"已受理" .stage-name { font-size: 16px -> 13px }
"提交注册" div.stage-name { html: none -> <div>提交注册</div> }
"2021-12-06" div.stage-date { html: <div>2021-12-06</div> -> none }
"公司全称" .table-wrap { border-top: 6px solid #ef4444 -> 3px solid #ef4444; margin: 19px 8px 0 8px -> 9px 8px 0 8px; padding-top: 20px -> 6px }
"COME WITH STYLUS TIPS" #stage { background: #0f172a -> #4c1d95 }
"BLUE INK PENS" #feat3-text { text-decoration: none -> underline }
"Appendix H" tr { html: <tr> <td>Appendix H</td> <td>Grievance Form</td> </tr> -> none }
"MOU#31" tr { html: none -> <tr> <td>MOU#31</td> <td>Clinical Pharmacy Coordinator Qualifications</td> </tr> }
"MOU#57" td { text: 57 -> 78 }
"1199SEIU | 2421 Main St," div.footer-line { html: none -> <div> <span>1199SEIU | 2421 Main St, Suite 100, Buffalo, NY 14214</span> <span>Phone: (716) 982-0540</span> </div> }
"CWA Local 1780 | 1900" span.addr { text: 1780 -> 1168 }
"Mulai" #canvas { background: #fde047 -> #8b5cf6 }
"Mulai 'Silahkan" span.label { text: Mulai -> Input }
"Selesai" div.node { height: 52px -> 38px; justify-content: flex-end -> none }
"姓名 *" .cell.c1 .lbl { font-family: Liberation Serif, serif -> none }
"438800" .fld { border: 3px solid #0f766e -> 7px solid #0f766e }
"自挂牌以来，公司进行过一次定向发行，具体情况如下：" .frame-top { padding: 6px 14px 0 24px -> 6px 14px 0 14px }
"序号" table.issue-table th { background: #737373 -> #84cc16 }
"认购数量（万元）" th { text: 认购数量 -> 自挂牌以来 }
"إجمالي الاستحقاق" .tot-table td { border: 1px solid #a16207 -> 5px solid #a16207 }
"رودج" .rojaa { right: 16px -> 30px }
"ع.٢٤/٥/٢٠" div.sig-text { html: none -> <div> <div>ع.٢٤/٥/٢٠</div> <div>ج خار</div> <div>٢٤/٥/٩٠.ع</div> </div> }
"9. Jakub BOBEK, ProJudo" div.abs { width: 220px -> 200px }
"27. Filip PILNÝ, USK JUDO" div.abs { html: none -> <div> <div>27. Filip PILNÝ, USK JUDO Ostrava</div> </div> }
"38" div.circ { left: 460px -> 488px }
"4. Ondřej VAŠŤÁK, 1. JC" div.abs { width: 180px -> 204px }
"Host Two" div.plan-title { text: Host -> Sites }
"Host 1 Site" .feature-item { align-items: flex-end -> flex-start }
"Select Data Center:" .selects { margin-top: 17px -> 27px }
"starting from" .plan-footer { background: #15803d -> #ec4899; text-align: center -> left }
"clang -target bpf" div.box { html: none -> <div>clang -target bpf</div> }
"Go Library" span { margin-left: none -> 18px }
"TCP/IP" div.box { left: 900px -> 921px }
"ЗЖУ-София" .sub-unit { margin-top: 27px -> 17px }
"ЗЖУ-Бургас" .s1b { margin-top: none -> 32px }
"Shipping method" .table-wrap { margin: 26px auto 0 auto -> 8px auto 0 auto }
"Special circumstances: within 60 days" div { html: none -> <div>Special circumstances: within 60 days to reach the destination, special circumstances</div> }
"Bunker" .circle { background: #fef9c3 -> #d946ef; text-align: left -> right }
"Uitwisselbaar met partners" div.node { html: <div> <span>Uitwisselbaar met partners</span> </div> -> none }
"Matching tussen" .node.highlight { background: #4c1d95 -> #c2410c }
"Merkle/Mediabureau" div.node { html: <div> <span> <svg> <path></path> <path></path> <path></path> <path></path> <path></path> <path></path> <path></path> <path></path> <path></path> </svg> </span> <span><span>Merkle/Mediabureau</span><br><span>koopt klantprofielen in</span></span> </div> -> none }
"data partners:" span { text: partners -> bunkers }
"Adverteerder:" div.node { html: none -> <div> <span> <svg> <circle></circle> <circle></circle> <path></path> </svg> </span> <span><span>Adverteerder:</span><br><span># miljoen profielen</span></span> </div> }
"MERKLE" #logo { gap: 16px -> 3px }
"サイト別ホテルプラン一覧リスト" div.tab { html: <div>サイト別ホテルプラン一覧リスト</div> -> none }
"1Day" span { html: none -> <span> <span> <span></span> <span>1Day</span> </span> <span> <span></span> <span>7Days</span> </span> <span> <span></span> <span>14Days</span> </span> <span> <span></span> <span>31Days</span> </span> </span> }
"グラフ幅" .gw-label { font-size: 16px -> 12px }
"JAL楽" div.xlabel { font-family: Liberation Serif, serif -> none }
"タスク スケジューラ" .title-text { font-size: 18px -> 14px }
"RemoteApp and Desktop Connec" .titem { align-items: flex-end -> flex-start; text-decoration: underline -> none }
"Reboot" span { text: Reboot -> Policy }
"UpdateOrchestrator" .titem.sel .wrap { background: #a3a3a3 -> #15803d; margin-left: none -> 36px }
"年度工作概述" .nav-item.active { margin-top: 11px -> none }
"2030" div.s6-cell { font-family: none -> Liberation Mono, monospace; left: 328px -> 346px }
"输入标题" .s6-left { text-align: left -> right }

__Aim of the exercise__:
In the entries above, find each line with the word "serif" and copy it.

__Output for this task__:
"姓名 *" .cell.c1 .lbl { font-family: Liberation Serif, serif -> none }
"JAL楽" div.xlabel { font-family: Liberation Serif, serif -> none }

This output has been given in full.